Soraya se destaca na defesa da causa. Pode-se dizer até que
fez história. Afinal, é a primeira mulher não prostituta a assumir o comando de
uma associação de prostitutas — a ONG Davida, criada em 1992 pela ativista e
prostituta Gabriela Leite para defender os direitos da categoria. Pós-doutorada
em Antropologia e autora do livro “Vila Mimosa: etnografia da cidade
cenográfica da prostituição carioca”, ela acompanha com interesse os processos
de renovação urbana e a sociologia de grupos profissionais.

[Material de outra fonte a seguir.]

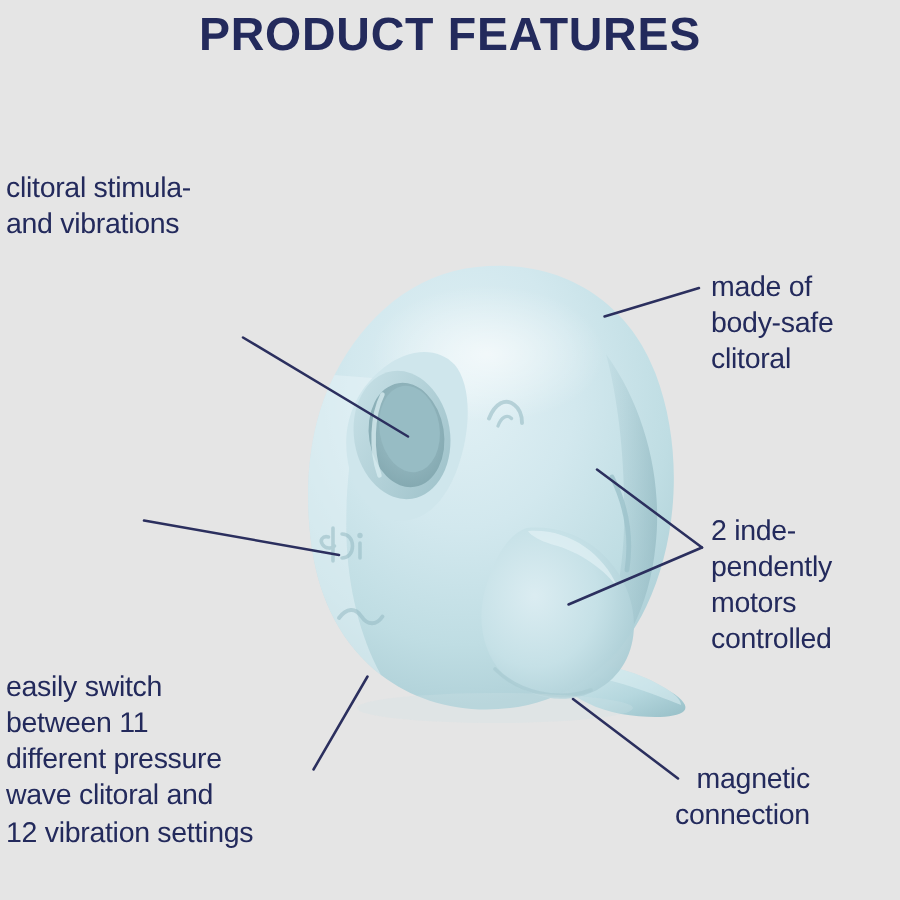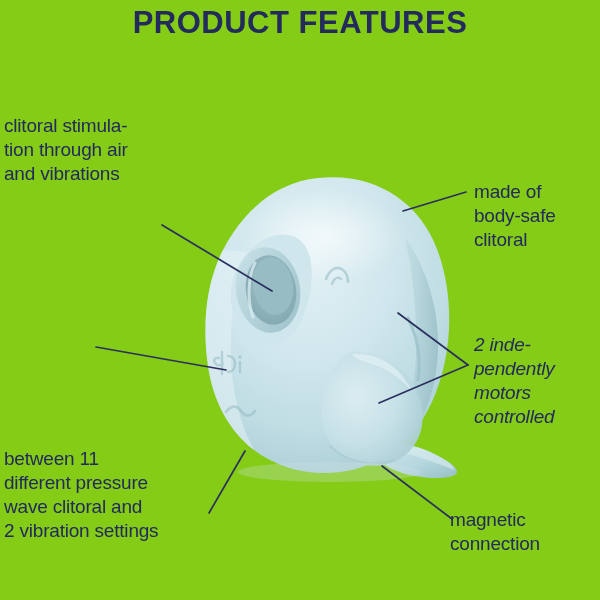--- a/index.html
+++ b/index.html
@@ -21,7 +21,7 @@
     inset: 0;
     width: 600px;
     height: 600px;
-    background: #84cc16;
+    background: #e5e5e5;
   }
 
   

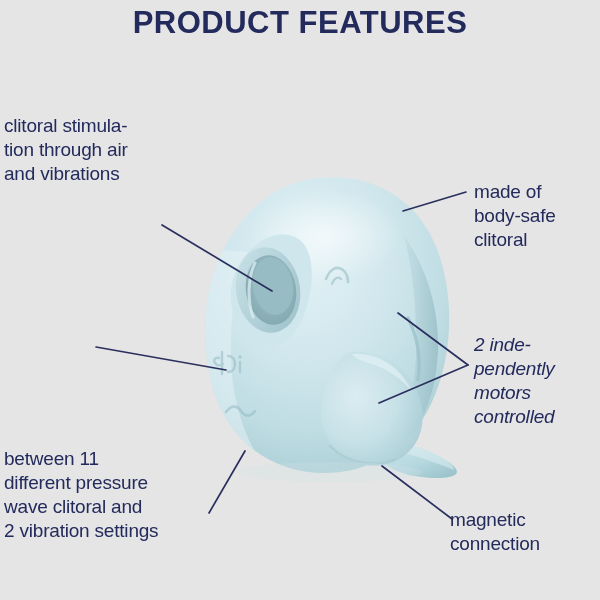--- a/index.html
+++ b/index.html
@@ -197,7 +197,6 @@
 
   <div class="callout c-stimulation">
     <span class="line">clitoral stimula-</span>
-    <span class="line">tion through air</span>
     <span class="line">and vibrations</span>
   </div>
 

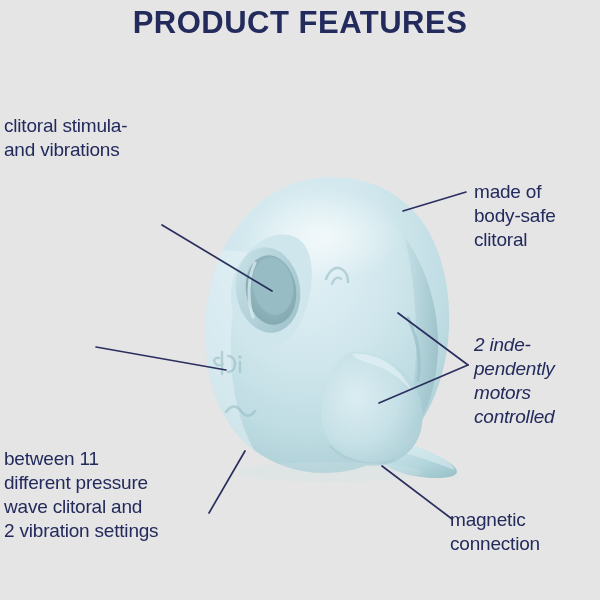--- a/index.html
+++ b/index.html
@@ -59,7 +59,7 @@
   .c-seal        { left: 4px;  top: 296px; }
   .c-settings    { left: 4px;  top: 447px; }
   .c-silicone    { left: 474px; top: 180px; }
-  .c-motors      { left: 474px; top: 333px; font-style: italic; }
+  .c-motors      { left: 474px; top: 343px; }
   .c-magnetic    { left: 450px; top: 508px; }
 
   

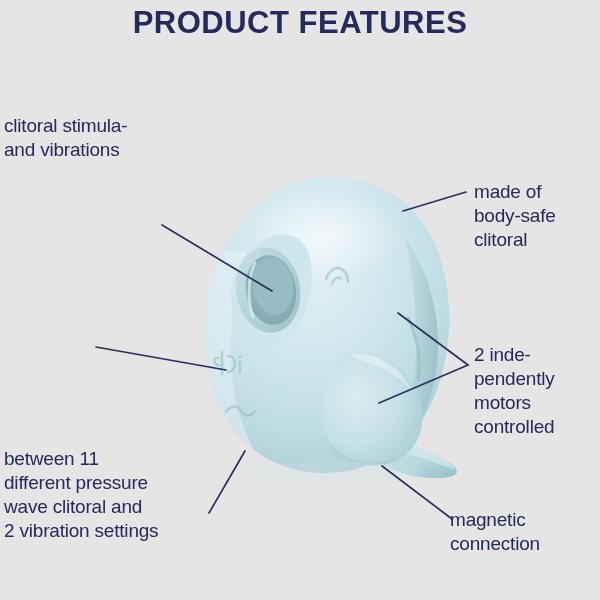--- a/index.html
+++ b/index.html
@@ -202,6 +202,7 @@
 
 
   <div class="callout c-settings">
+    <span class="line">easily switch</span>
     <span class="line">between 11</span>
     <span class="line">different pressure</span>
     <span class="line">wave clitoral and</span>

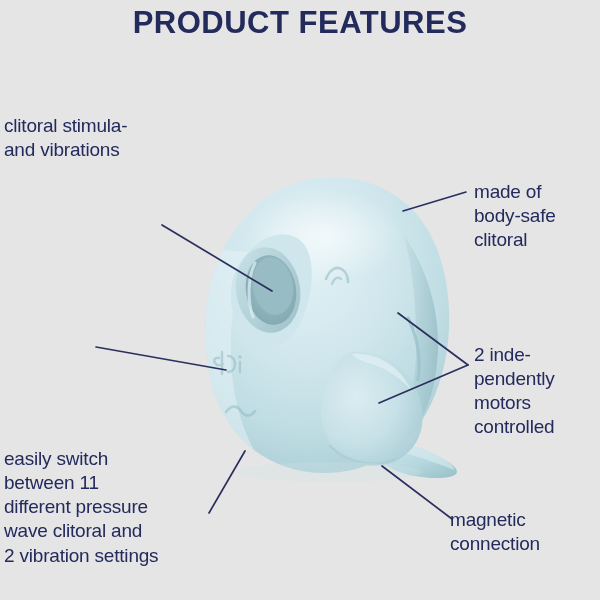--- a/index.html
+++ b/index.html
@@ -60,7 +60,7 @@
   .c-settings    { left: 4px;  top: 447px; }
   .c-silicone    { left: 474px; top: 180px; }
   .c-motors      { left: 474px; top: 343px; }
-  .c-magnetic    { left: 450px; top: 508px; }
+  .c-magnetic    { left: 450px; top: 508px; text-align: right; }
 
   
   .lines-layer, .product-layer {

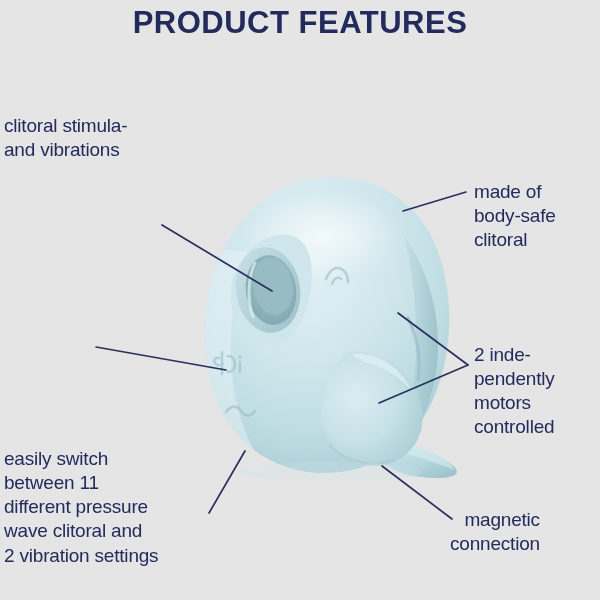--- a/index.html
+++ b/index.html
@@ -206,7 +206,7 @@
     <span class="line">between 11</span>
     <span class="line">different pressure</span>
     <span class="line">wave clitoral and</span>
-    <span class="line">2 vibration settings</span>
+    <span class="line">12 vibration settings</span>
   </div>
 
   <div class="callout c-silicone">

Já estava
mergulhada em pesquisas quando conheceu Gabriela, fundadora da Davida, da grife
Daspu e a responsável por articular as prostitutas em um movimento político no
fim dos anos 1970. A empatia entre as duas foi imediata.
— Eu me lembro de, ainda garota, ter visto a Gabriela na TV,
dando uma entrevista ao Jô Soares. Eu, filha de uma família burguesa de
Niterói, ouvi aquela mulher articulada, charmosíssima, dizendo que era
prostituta. Fiquei fixada, e a procurei pela internet e fomos tomar um café.
Trabalhamos em diversos projetos juntas, de prevenção à Aids, renovação urbana,
direitos das mulheres. Ela foi me formando — relembra, com brilho nos olhos.
Soraya trabalha em um campo marginalizado, onde medo e
desconfiança são adversários a serem driblados. Se já foi discriminada por não
ser uma prostituta? Ela garante que não.
— Uma vez quando desfilei pela Daspu, minha mãe disse: ‘Mas
minha filha! Vão pensar que você é puta!’. Nos desfiles da Daspu, muita gente
quer saber quem é puta e quem não é. E a ideia era exatamente essa, trabalhar
com a dúvida, com o possível, a fantasia e a coqueteria próprias da
prostituição. Sou somente a presidente de uma ONG de homens e mulheres que têm
uma causa em comum, a defesa dos direitos civis, entre eles, o direito de
exercer legalmente e com segurança o ofício da prostituição.